In einer Mappe fand Walther
ein altes Tagebuch, dessen schwarzer Ledereinband fleckig und abgenutzt
war. Er schlug es auf und versuchte, die Daten zu entziffern. »Hier,
Dezember 1914, Januar 1915, scheint eine Art Kriegstagebuch zu sein. Aber
ich will verdammt sein, wenn ich diese Klaue entziffern kann.«
Leo zog das Tagebuch zu sich
heran und schaute kopfschüttelnd hinein. Dann blätterte er bis
zum Ende der Einträge. »August 1916, damit hört es auf.

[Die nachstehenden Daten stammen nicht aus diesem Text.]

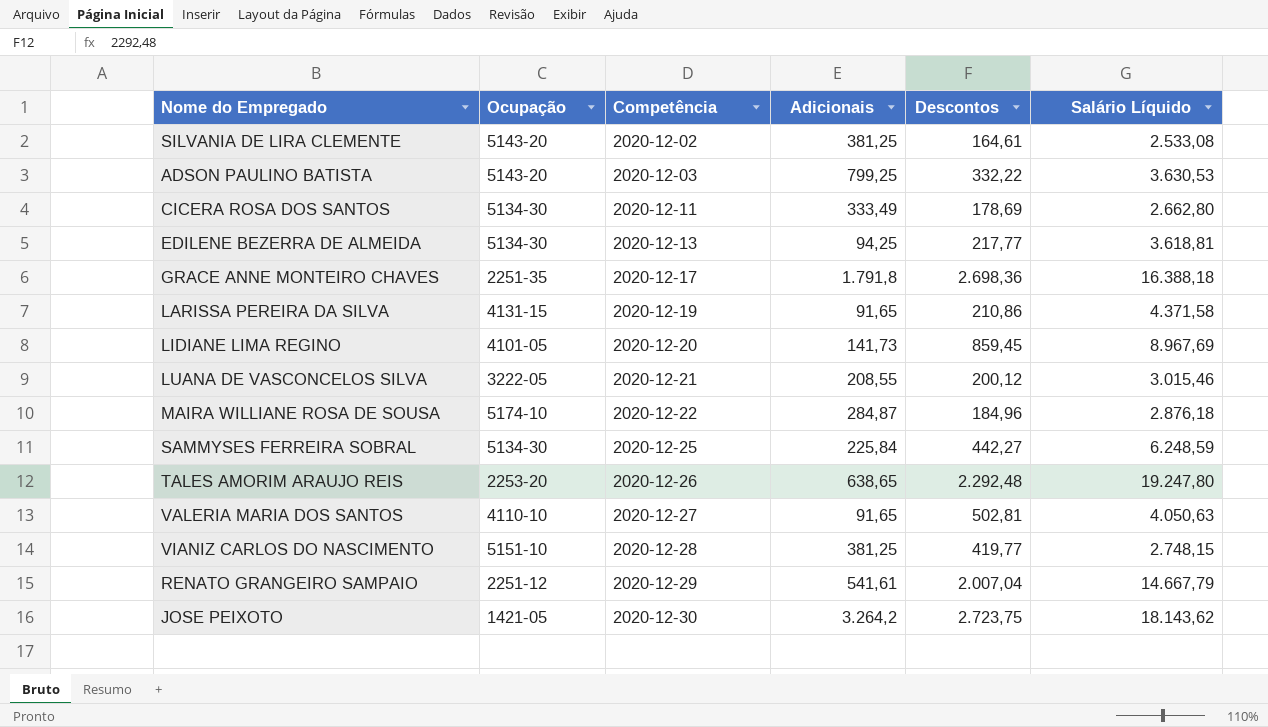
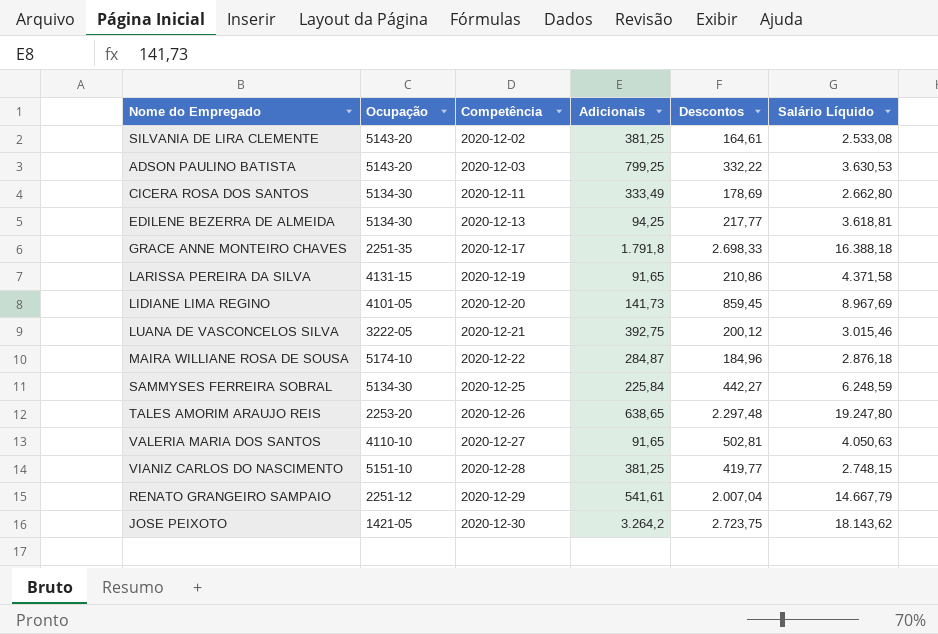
GRACE ANNE MONTEIRO CHAVES | Descontos: 2.698,36 -> 2.698,33
LUANA DE VASCONCELOS SILVA | Adicionais: 208,55 -> 392,75
TALES AMORIM ARAUJO REIS | Descontos: 2.292,48 -> 2.297,48

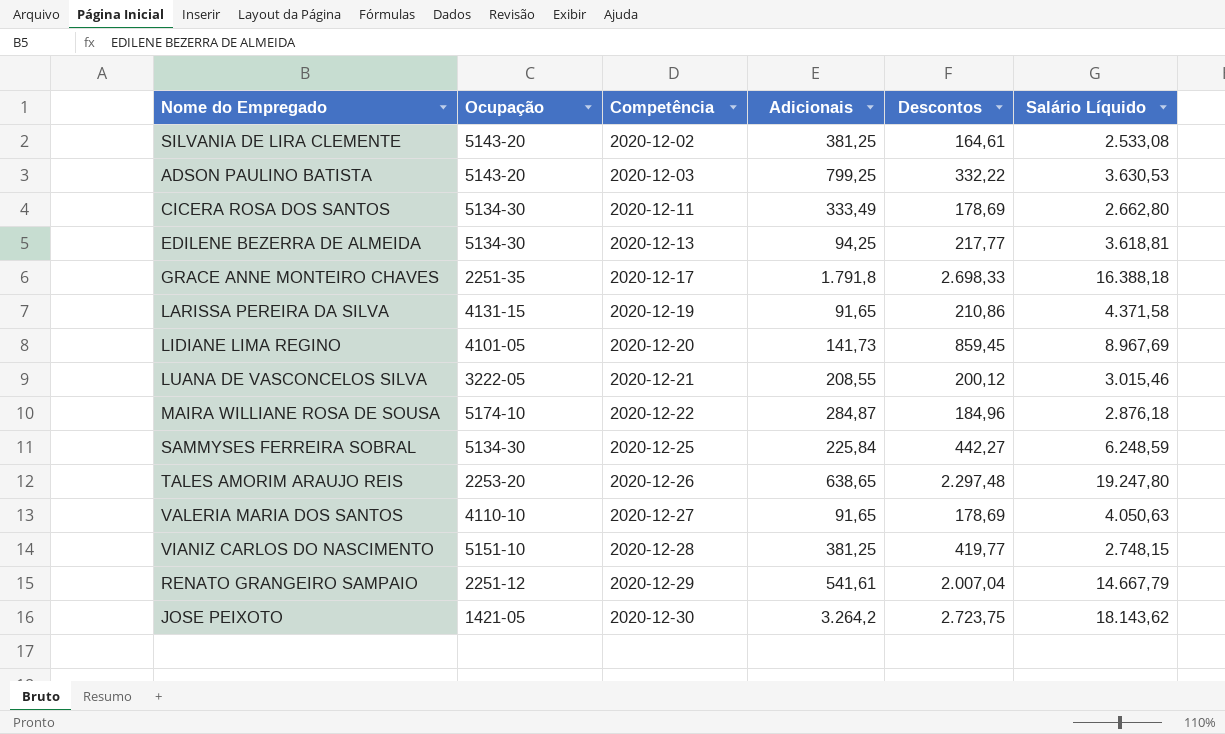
LUANA DE VASCONCELOS SILVA | Adicionais: 392,75 -> 208,55
VALERIA MARIA DOS SANTOS | Descontos: 502,81 -> 178,69

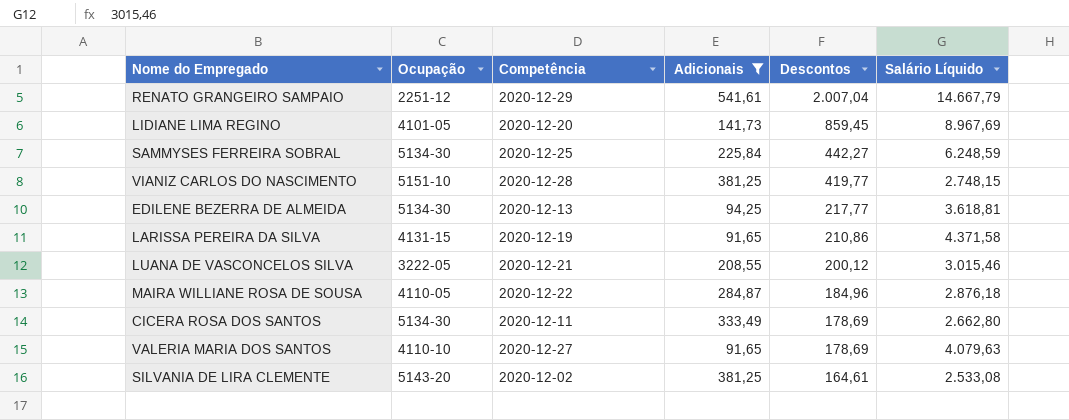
filter: none -> Adicionais <= 541,61
row order: Competência ascending -> Descontos descending
MAIRA WILLIANE ROSA DE SOUSA | Ocupação: 5174-10 -> 4110-05
VALERIA MARIA DOS SANTOS | Salário Líquido: 4.050,63 -> 4.079,63

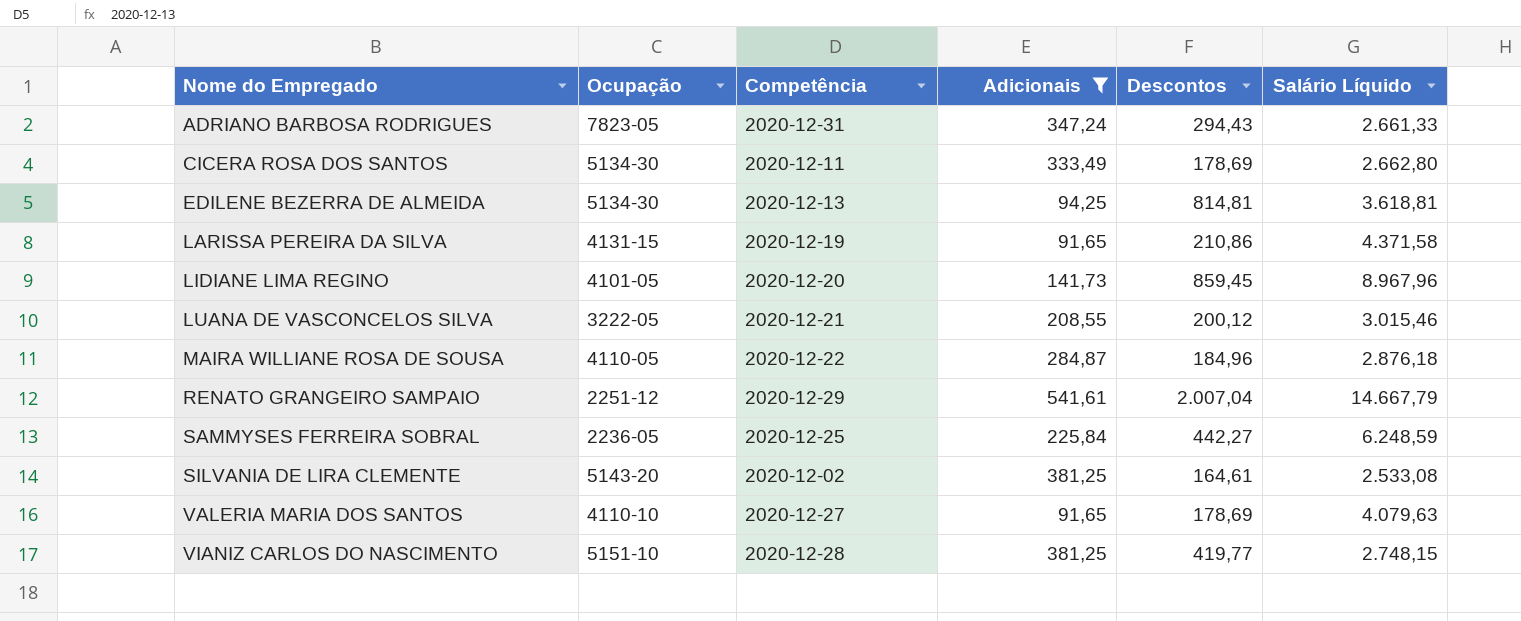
row order: Descontos descending -> Nome do Empregado ascending
row ADRIANO BARBOSA RODRIGUES: none -> 7823-05 | 2020-12-31 | 347,24 | 294,43 | 2.661,33
EDILENE BEZERRA DE ALMEIDA | Descontos: 217,77 -> 814,81
LIDIANE LIMA REGINO | Salário Líquido: 8.967,69 -> 8.967,96
SAMMYSES FERREIRA SOBRAL | Ocupação: 5134-30 -> 2236-05

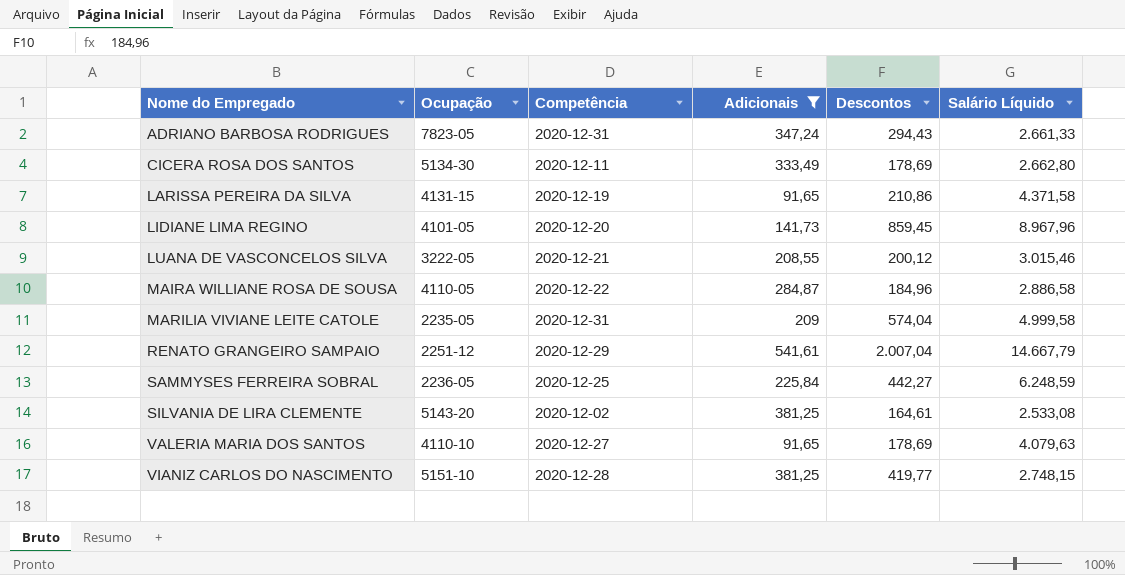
row EDILENE BEZERRA DE ALMEIDA: 5134-30 | 2020-12-13 | 94,25 | 814,81 | 3.618,81 -> none
MAIRA WILLIANE ROSA DE SOUSA | Salário Líquido: 2.876,18 -> 2.886,58
row MARILIA VIVIANE LEITE CATOLE: none -> 2235-05 | 2020-12-31 | 209 | 574,04 | 4.999,58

Das ist über sechs Jahre her. Falls Wegner sich damals einen Feind
gemacht hat, muss der sich seine Rache ganz schön aufgespart haben.«
»Sie ist ein Gericht,
das am besten kalt genossen wird, hab ich mal irgendwo
gelesen«, meinte Walther. »Aber ich verspreche mir auch nicht
viel von dem Tagebuch.«
Leo griff zu der Liste, die
Nelly Wegner ihnen übergeben hatte. Eine lange Reihe von Namen mit
kurzen erklärenden Anmerkungen: Freunde, Auftraggeber, Kunsthändler,
Galeristen, Kritiker, einige Namen kamen Leo bekannt vor. Dann zog er
verwundert die Augenbrauen hoch und deutete auf einen Namen ziemlich weit
unten.
Walther beugte sich vor und
pfiff durch die Zähne. »Thea Pabst, Tänzerin, Modell und
Geliebte. Das ist kurz und bündig.«
»Angeblich waren es
mehrere«, meinte Leo. »Aber sie wird als Einzige so ausdrücklich
erwähnt. Sie könnte womöglich die schöne Frau auf dem
Porträt gewesen sein.«
»Hm, ja, seine aktuelle
Muse«, sagte Walther und biss wieder in seine Schrippe. Das Frühstück
war lange her. »Mal was anderes. Ich werde aus der Wegner nicht
richtig schlau. Sie sieht so zerbrechlich aus, aber ich habe das Gefühl,
in ihr steckt ein Kern aus Stahl.«
»Ich dachte, du glaubst
ihr.«
Walther wiegte den Kopf.
»Als ich ihr persönlich gegenüberstand schon. Aber diese
lapidare Feststellung: Tänzerin, Modell und Geliebte, die gibt mir zu
denken. Passt irgendwie nicht zu der Frau.«
»Na ja, bei wem fügt
sich schon alles harmonisch zusammen? Wir sind ein Bündel
widerstreitender Eigenschaften, die nur durch Disziplin kontrolliert
werden«, sagte Leo nachdenklich.
»Das musst gerade du
sagen«, lachte Walther. Es war bekannt, dass Leos Gefühle
bisweilen mit ihm durchgingen.
Leo schob seinen Stuhl zurück.
»Weil du so nett zu mir bist, hast du das große Los gezogen.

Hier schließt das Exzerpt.